Both approaches have their challenges and critics. While U.S. President Barack Obama this week detailed about $500 billion in fresh savings to cut a $1.2 trillion budget deficit he called “not sustainable,” business leaders such as WPP Plc Chief Executive Officer Martin Sorrell said he must cut faster.
Hours later, Prime Minister David Cameron was told by billionaire investor George Soros that his plan to eliminate the U.K. budget deficit is “unsustainable.” The government will have to re-think its cutbacks or risk a recession after Europe’s second-biggest economy unexpectedly contracted 0.5 percent in the fourth quarter, Soros said.
Debt Crisis
While European governments are committed to austerity, there are splits on how to fix the debt crisis that has battered the euro region for the past year. Germany, the region’s biggest economy, has resisted more aid for so-called peripheral economies like Greece, which New York University economist Nouriel Roubini said was effectively bankrupt.
European Central Bank President Jean-Claude Trichet, another Davos speaker, this month raised his rhetoric against inflation and told Bloomberg Television yesterday that the ECB would do what’s needed to contain price pressure. Ben S. Bernanke’s Federal Reserve yesterday maintained plans to buy $600 billion of Treasuries, indicating that improving prospect don’t warrant pulling back on stimulus.
Rates, China
As they try to clamp down on commodity-driven inflation, policy makers in the emerging economies that are driving the global rebound are also clashing with rich nations. They are divided over whether the easy monetary policy in the U.S. and Europe is flooding their economies with capital, threatening to inflate asset bubbles. Returning fire, the U.S. is pushing China to recognize its importance in the world by allowing its currency to appreciate further to stimulate domestic demand after allowing the yuan to rise just 3.7 percent against the dollar in the past year.
Behind the policy debate is a “trifurcated” world economy with emerging markets racing ahead, the U.S. beginning to gain ground and Japan and the euro-area still sluggish, said C. Fred Bergsten, director of the Washington-based Peterson Institute for International Economics.
“There’s a very differentiated global construct right now and it’s very difficult to have policy coordination” said Bergsten in Davos.
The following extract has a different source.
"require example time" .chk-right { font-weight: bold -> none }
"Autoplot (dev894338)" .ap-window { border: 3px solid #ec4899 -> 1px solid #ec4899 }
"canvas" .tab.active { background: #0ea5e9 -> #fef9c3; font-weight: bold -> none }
Those differences extend to society and how it should be managed, said William Browder, chief executive officer of Hermitage Capital Management in London, once the largest foreign owner of Russian stocks before he was barred from the country in 2005. That was evident last week in Washington when Chinese President Hu Jintao met U.S. lawmakers, who pressed him on human rights as well as trade, currency, intellectual property and other issues.
Free Speech
Browder says that China, Russia and some Middle Eastern countries don’t share the same cultural values and legal regimes that underpin European and U.S. society.
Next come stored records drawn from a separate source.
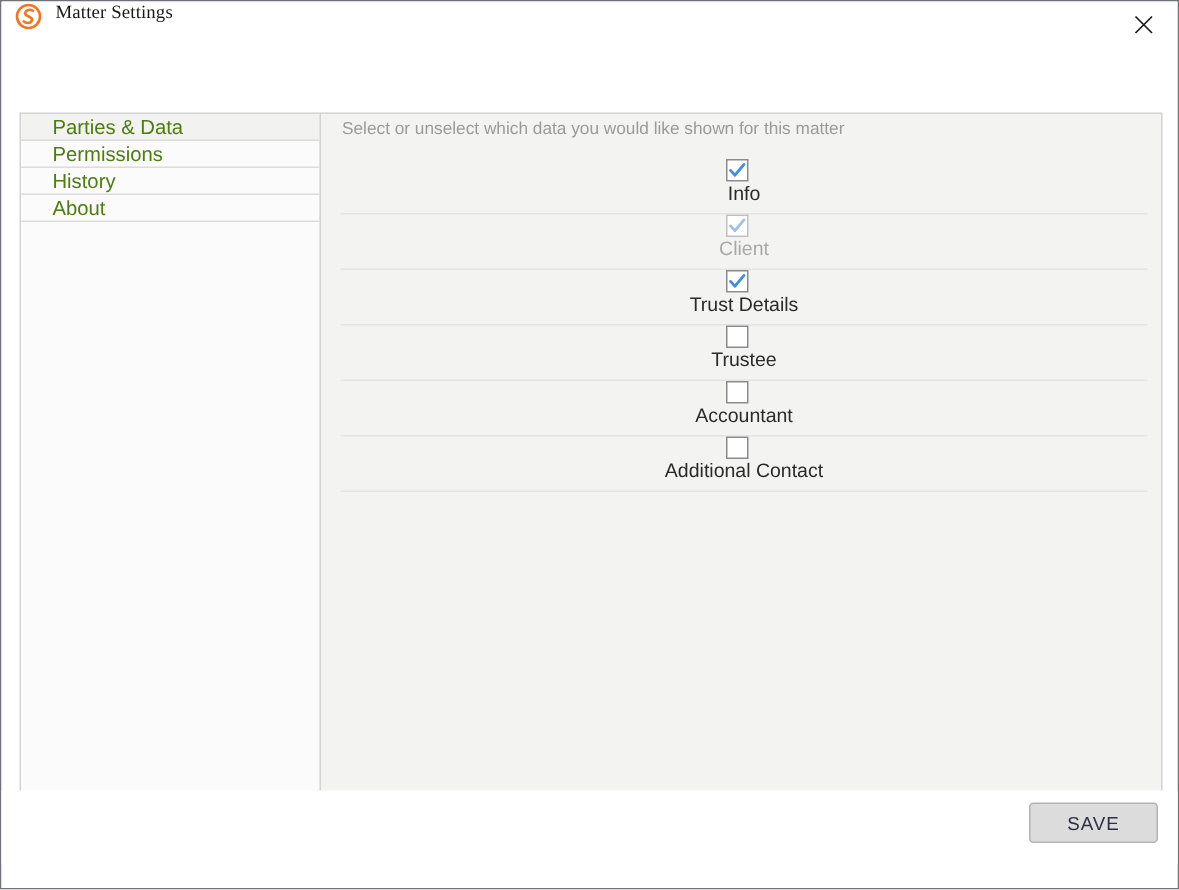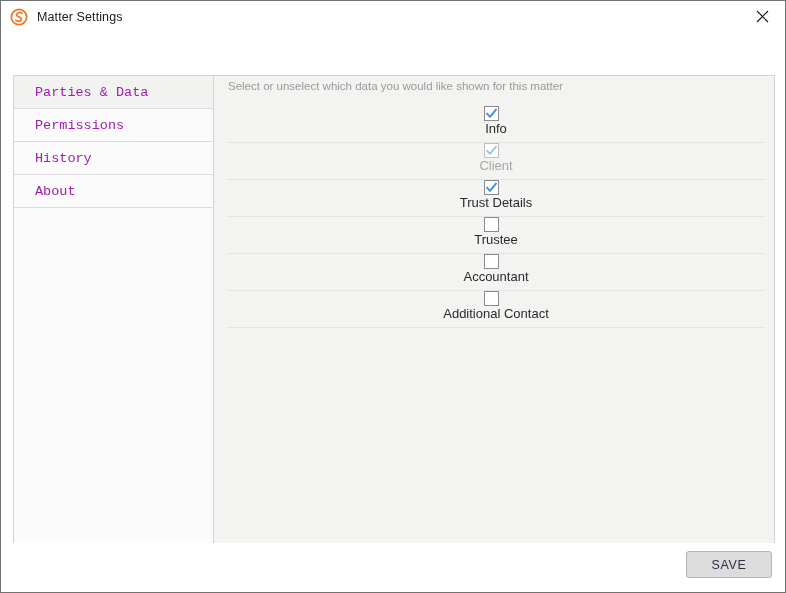"Matter Settings" .titlebar { align-items: center -> none; font-family: none -> Liberation Serif, serif }
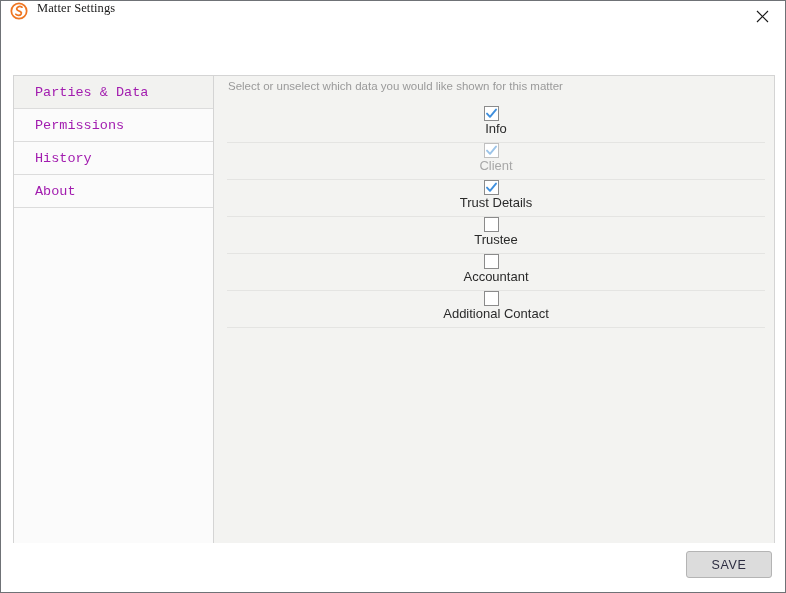"Parties & Data" .tab { color: #a21caf -> #4d7c0f; font-family: Liberation Mono, monospace -> none; height: 33px -> 18px }
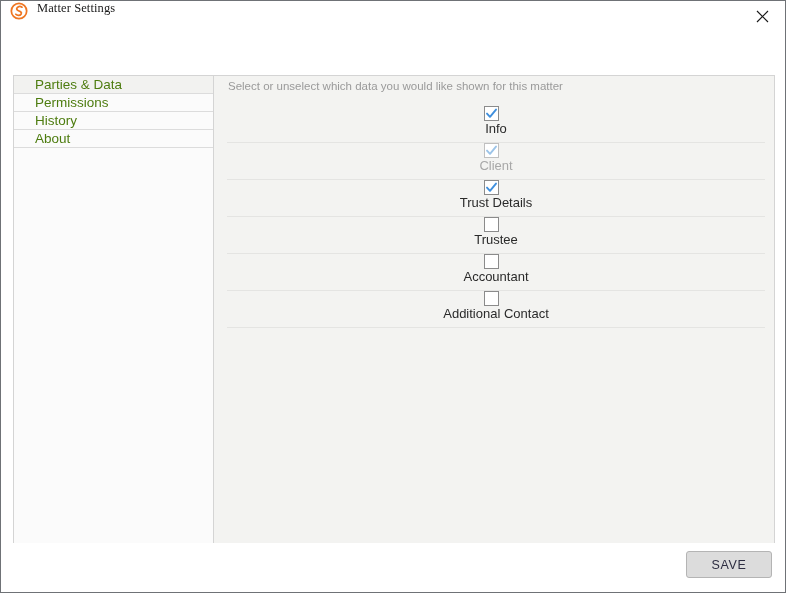"SAVE" .footer { bottom: 0 -> 16px }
“The norms if anything are diverging and won’t recover until the U.S. returns as an economic superpower,” he said.
Leaders are also grappling with how to prevent surging food and energy costs from choking growth in emerging markets and spreading popular unrest and violence. Thousands of Egyptians challenging President Hosni Mubarak this week and clashed with police, inspired by the revolt that toppled Tunisia’s President Zine El Abidine Ben Ali. Protests have erupted in other Arab nations including Algeria, Morocco and Yemen, which all face high unemployment and rising living costs.
“We cannot let the income disparities increase further,” Zhu Min, a special adviser at the International Monetary Fund and former Chinese central banker. “The crisis gave us a break, but I don’t think the world paid enough attention to this issue.”